RESOLUTION DER GENERALVERSAMMLUNG
vom 5. Mai 1997
[ohne Überweisung an einen Hauptausschuß (A/ES-10/L.1 und
Add.1)]
Zehnte Notstandssondertagung
Tagesordnungspunkt 5
A/RES/ES-10/2.
Illegale israelische Maßnahmen im besetzten Ost-Jerusalem und
in dem übrigen besetzten palästinensischen Gebiet
Die Generalversammlung,
in Kenntnis dessen, daß die Besatzungsmacht Israel am 18.

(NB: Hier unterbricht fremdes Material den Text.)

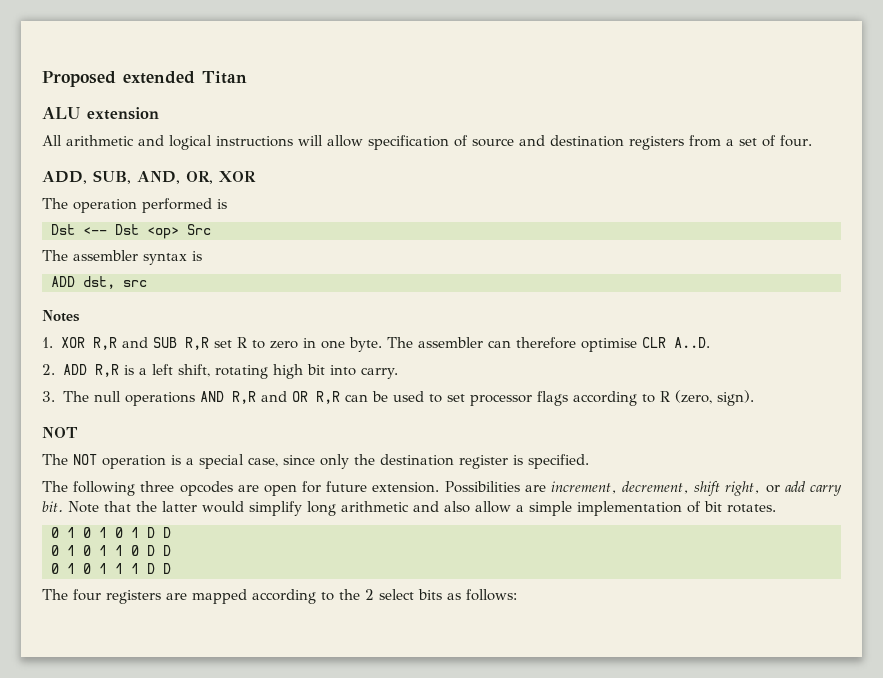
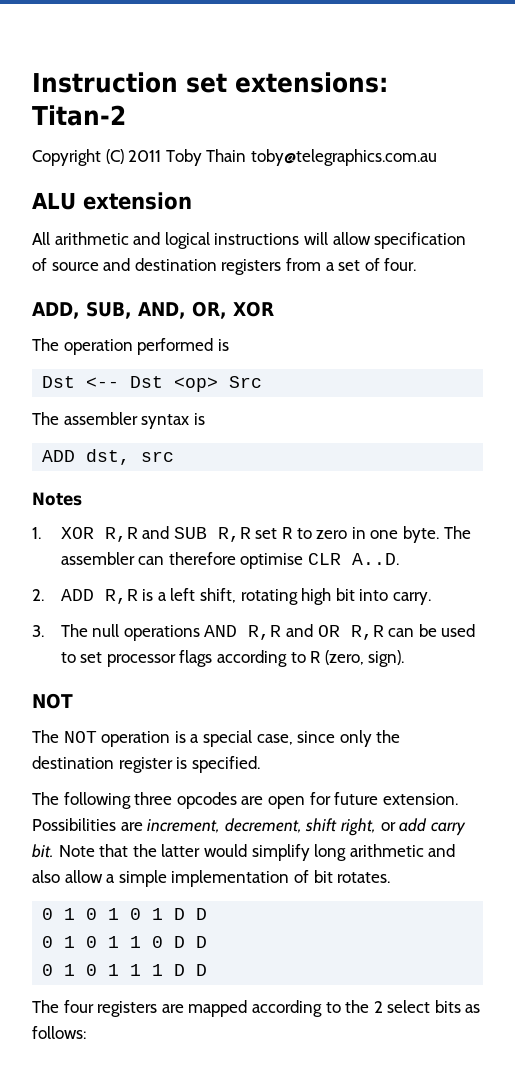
[42,71,247,87] Proposed extended Titan -> [32,72,388,93] [32,105,126,126] [32,149,437,166] Instruction set extensions: Titan-2 // Copyright (C) 2011 Toby Thain toby@telegraphics.com.au

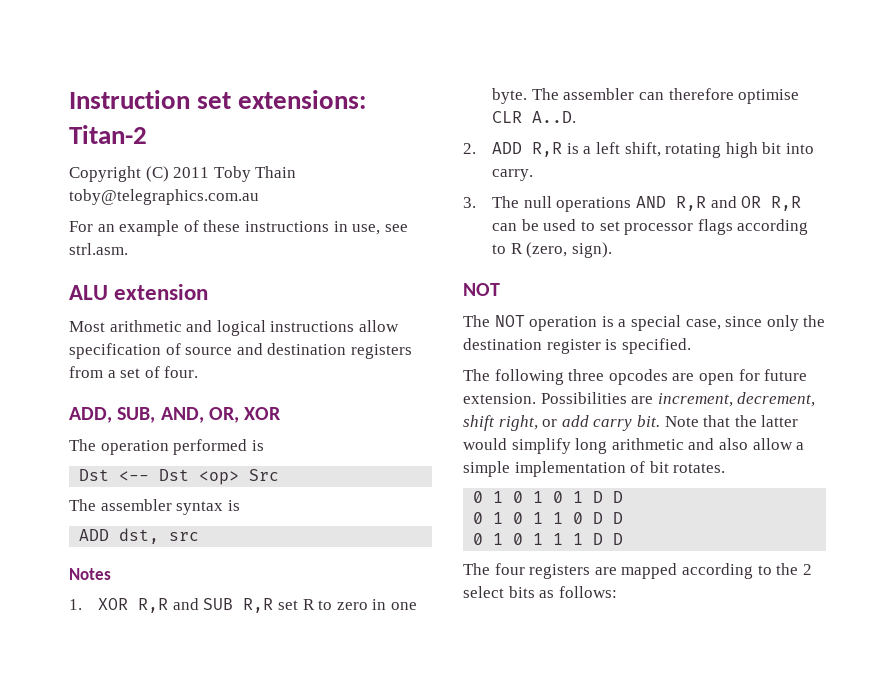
(437, 157) none -> [69,220,408,236] [69,243,128,255] // For an example of these instructions in use, see strl.asm.
[32,232,50,245] All -> [69,321,105,332] Most
[303,232,328,245] will -> (355, 326) none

März 1997 nach der Verabschiedung der Resolution 51/223 der Generalversammlung
vom 13. März 1997 mit dem Bau einer neuen Siedlung am Dschebel Abu
Ghneim südlich von Ost-Jerusalem begonnen hat, und in Kenntnis anderer
illegaler israelischer Maßnahmen in Jerusalem und in dem übrigen
besetzten palästinensischen Gebiet,
mit Bedauern feststellend, daß der Sicherheitsrat bei zwei
Gelegenheiten, auf seiner 3747. Sitzung am 7. März 1997 und auf seiner
3756. Sitzung am 21. März 1997, infolge der Nein-Stimme eines ständigen
Ratsmitglieds keine Resolution zu den obengenannten Maßnahmen verabschiedet
hat,
in Bekräftigung der ständigen Verantwortung der Vereinten
Nationen im Hinblick auf die Palästinafrage, bis diese in allen ihren
Aspekten gelöst ist,
sowie in Bekräftigung des Grundsatzes der Unzulässigkeit
des gewaltsamen Gebietserwerbs,
nach Behandlung der ernsten Verschlechterung der Situation in
dem besetzten palästinensischen Gebiet, einschließlich Jerusalems,
und im Nahen Osten im allgemeinen, namentlich der ernsten Schwierigkeiten,
in denen sich der Nahostfriedensprozeß infolge der jüngsten
israelischen Handlungen und Maßnahmen befindet,
in Bekräftigung ihrer Unterstützung für den 1991
in Madrid auf der Grundlage der Resolutionen des Sicherheitsrats 242 (1967)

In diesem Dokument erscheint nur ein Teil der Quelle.